Date of Award
Doctor of Philosophy (PhD)
Chin Y. Kuo
Inconsistent results have been obtained from previous experiments which have applied linear multiple regression techniques to remote sensing data for quantification of water quality parameters. The objective of this investigation is to define optical physics and/or environmental conditions under which the linear multiple regression should be applicable. To achieve this objective, an investigation of the signal response equations is conducted and the concept is tested by application to both analytical test cases and actual remote sensing data from a laboratory under controlled conditions.
Investigation of the signed response equations shows that the exact solution for a number of optical physics conditions is of the same form as a linearized multiple regression equation, even if nonlinear contributions are made by such factors as surface reflections atmospheric constituents, or other water pollutants. Limitations on achieving this type of solution are defined. Since the exact solution is in the form of a linear multiple regression equation, application of multiple regression techniques to remote sensing and ground truth data is viewed as a calibration of the exact solution to account for daily variations in background constituents.
Least-squares and statistical concepts for performing the multiple regression analysis are examined. A test for evaluating the applicability of least-squares techniques to a particular set of data is defined and criteria for selection of "good" data are established.
From analytical test case results, it is concluded that constituents with linear radiance gradients with concentration may be quantified from signals which contain nonlinear atmospheric and surface reflection effects for both homogeneous and non-homogeneous water bodies provided accurate data can be obtained and nonlinearities are constant with wavelength. It is also concluded that statistical parameters must be used which give an indication of bias as well as total squared error to insure that an equation with an optimum combination of bands is selected for utilization.

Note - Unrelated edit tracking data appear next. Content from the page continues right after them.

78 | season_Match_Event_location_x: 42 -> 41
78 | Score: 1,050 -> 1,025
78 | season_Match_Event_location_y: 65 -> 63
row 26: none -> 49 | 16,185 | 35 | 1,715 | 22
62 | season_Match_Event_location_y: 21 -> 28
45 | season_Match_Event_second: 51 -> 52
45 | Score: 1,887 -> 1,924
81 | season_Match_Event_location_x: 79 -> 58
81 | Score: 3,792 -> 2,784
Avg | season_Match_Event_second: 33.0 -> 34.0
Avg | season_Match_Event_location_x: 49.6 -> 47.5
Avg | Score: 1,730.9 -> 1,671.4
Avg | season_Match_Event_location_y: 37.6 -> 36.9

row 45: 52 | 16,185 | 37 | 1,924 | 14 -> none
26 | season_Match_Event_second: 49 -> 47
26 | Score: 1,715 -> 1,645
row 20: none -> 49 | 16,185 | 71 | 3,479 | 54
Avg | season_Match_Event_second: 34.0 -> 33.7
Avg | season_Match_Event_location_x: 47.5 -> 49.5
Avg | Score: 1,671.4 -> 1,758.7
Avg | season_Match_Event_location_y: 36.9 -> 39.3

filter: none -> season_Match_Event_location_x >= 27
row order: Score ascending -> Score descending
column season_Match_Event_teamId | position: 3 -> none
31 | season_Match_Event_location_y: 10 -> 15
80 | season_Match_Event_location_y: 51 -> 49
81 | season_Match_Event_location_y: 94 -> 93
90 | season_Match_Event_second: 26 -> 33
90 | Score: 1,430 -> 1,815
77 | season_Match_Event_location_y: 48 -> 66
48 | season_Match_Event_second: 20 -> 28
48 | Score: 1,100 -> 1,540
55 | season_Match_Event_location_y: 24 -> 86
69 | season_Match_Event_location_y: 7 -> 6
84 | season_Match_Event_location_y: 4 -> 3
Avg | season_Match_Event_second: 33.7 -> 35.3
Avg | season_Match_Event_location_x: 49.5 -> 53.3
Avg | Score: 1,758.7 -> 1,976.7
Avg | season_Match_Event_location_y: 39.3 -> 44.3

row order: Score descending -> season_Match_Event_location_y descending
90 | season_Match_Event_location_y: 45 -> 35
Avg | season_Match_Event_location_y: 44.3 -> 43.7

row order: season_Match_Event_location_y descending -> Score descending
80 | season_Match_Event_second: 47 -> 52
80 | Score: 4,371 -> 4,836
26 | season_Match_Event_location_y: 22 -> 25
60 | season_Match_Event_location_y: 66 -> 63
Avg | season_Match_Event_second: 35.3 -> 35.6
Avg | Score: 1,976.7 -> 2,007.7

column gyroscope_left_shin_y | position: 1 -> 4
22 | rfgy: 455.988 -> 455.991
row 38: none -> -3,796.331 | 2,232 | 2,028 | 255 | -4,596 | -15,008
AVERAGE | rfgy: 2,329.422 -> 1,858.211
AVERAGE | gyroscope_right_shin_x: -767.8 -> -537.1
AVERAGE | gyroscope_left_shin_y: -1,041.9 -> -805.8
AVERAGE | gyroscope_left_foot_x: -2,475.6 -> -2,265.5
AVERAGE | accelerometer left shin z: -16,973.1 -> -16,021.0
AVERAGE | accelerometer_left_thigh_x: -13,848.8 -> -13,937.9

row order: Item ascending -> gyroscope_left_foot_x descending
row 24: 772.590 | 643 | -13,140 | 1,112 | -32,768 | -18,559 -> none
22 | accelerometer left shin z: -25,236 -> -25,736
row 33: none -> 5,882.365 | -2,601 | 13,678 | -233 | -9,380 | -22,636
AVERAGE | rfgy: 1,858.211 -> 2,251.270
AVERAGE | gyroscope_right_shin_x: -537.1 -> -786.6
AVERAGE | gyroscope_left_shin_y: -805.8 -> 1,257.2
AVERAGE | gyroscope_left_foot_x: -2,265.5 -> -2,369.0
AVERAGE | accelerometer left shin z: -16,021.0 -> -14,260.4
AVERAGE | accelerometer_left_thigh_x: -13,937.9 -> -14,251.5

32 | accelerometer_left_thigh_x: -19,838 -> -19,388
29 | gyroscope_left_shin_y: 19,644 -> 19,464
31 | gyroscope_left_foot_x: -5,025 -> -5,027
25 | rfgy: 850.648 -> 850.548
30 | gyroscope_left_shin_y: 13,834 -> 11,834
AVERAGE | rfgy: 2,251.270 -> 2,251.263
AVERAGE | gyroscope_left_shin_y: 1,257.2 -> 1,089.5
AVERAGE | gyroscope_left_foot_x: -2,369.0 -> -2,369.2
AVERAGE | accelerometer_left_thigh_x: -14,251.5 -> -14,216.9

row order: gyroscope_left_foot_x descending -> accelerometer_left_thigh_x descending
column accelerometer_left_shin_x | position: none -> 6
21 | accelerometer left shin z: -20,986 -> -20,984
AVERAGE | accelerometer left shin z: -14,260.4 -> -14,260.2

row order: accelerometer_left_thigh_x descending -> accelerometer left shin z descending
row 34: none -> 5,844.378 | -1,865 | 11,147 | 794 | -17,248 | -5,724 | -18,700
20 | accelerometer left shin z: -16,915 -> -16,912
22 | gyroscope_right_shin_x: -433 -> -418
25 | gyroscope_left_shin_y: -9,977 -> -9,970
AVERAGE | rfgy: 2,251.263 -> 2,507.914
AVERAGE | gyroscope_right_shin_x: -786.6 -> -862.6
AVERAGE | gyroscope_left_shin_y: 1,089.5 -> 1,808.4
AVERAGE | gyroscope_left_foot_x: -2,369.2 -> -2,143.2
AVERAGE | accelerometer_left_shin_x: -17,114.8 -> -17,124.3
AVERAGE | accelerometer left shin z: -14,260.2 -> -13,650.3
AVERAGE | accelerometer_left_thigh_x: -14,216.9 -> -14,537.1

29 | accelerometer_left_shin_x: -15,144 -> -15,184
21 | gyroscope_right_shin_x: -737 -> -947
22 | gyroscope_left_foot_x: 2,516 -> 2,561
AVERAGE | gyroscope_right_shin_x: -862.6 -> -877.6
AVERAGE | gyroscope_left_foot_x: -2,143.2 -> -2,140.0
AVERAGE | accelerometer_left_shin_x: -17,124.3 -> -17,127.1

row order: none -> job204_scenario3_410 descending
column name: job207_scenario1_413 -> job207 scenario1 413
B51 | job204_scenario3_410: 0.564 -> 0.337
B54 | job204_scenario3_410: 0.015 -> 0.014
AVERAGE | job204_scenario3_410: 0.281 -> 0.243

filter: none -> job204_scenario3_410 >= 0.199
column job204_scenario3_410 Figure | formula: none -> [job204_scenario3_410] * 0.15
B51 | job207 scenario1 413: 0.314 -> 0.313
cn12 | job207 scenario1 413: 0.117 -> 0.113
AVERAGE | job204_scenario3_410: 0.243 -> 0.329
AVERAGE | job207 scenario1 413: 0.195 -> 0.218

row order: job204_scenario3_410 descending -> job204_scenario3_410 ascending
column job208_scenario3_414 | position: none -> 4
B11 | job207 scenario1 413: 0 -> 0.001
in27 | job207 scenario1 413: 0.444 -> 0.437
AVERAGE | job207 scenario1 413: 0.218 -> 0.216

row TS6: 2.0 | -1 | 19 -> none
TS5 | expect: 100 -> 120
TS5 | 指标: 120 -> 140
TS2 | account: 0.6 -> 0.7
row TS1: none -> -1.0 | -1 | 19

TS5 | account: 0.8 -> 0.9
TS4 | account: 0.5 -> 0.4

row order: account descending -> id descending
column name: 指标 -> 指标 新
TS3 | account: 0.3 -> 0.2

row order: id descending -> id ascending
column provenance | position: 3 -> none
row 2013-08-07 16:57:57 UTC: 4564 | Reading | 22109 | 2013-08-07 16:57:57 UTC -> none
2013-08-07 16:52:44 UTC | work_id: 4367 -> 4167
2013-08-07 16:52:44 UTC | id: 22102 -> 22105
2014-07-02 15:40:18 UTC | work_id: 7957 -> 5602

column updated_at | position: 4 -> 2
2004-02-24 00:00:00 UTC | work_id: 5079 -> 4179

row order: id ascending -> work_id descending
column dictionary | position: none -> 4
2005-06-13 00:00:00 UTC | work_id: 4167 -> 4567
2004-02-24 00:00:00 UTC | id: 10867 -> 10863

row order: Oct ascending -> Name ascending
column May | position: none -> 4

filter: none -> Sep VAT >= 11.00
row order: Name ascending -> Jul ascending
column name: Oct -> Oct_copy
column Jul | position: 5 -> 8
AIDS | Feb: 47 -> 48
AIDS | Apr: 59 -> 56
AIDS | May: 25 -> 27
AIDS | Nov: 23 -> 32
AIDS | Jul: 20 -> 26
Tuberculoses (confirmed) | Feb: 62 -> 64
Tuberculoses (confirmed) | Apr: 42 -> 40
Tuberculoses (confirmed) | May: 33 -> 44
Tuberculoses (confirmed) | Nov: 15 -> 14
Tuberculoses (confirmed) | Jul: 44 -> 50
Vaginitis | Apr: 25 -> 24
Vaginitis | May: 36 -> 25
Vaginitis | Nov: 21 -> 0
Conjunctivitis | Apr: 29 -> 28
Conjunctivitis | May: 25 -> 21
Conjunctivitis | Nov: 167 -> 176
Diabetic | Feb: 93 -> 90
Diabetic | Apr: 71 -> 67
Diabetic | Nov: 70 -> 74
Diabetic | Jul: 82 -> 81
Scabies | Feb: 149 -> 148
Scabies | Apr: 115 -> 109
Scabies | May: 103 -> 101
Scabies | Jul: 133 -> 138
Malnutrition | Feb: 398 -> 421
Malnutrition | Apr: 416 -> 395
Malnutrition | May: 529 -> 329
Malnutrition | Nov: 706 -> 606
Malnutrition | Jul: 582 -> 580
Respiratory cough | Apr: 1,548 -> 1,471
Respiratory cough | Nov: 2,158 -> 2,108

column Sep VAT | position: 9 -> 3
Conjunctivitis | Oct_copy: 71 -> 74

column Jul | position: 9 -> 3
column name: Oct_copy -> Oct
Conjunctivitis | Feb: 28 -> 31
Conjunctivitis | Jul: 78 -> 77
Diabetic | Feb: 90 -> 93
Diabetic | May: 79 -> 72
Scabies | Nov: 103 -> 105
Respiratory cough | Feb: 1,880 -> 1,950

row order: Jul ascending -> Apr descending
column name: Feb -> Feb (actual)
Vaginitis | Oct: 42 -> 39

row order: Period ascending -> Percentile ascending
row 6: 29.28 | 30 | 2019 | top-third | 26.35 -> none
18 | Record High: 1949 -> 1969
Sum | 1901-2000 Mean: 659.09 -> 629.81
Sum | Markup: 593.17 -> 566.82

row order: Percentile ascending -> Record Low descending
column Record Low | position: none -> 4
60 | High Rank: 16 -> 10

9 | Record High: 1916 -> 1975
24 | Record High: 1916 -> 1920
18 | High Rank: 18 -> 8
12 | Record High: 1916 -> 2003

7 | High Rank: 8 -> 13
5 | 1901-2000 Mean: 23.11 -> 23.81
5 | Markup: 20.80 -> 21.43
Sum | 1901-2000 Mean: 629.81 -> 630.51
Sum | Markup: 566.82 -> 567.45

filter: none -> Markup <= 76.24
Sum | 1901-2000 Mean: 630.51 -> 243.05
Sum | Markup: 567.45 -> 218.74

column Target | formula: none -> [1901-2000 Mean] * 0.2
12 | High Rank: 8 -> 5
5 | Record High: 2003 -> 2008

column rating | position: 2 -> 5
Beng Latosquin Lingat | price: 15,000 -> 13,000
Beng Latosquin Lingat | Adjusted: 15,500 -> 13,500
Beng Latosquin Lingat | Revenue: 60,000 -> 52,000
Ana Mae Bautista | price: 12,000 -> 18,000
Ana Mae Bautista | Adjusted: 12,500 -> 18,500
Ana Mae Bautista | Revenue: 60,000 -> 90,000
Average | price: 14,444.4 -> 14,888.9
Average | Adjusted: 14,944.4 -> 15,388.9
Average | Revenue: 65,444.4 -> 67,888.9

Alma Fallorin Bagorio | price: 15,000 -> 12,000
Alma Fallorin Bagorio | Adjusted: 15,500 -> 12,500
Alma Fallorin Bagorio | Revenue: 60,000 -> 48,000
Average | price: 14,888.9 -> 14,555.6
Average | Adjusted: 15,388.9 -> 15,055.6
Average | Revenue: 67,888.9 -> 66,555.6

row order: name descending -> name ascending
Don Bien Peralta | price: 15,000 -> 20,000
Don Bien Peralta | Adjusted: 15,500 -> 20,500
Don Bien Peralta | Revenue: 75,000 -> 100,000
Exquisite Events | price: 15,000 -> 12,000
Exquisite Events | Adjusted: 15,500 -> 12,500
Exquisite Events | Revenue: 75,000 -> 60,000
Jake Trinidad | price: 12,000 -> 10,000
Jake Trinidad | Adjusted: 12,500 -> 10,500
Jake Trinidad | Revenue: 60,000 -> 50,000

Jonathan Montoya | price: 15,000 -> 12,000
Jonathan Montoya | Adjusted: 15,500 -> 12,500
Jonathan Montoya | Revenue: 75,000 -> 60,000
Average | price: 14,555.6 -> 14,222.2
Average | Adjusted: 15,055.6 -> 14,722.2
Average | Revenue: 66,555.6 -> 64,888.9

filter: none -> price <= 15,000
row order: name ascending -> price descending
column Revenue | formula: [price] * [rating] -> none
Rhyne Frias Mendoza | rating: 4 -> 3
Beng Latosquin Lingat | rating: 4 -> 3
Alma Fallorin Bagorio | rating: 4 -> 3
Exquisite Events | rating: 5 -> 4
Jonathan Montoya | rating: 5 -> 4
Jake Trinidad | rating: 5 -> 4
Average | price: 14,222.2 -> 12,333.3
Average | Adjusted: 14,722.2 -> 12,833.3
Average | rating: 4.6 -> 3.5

From application to laboratory data, it is concluded that the effect of error in upwelled radiance measurements is to reduce the accuracy of the least-squares fitting process and to increase the number of points required to obtain a satisfactory fit. The problem of obtaining a multiple regression equation that is extremely sensitive to error is discussed. It is also concluded that the linearized multiple regression is applicable in situations in which some types of optical interaction occur between constituents.
The result of this investigation is an increased understanding of technique limitations, mathematical requirements, ground truth requirements, and error effects which should aid in the obtaining of consistent results from future remote sensing experiments.
Whitlock, Charles H..
"Fundamental Analysis of the Linear Multiple Regression Technique for Quantification of Water Quality Parameters From Remote Sensing Data"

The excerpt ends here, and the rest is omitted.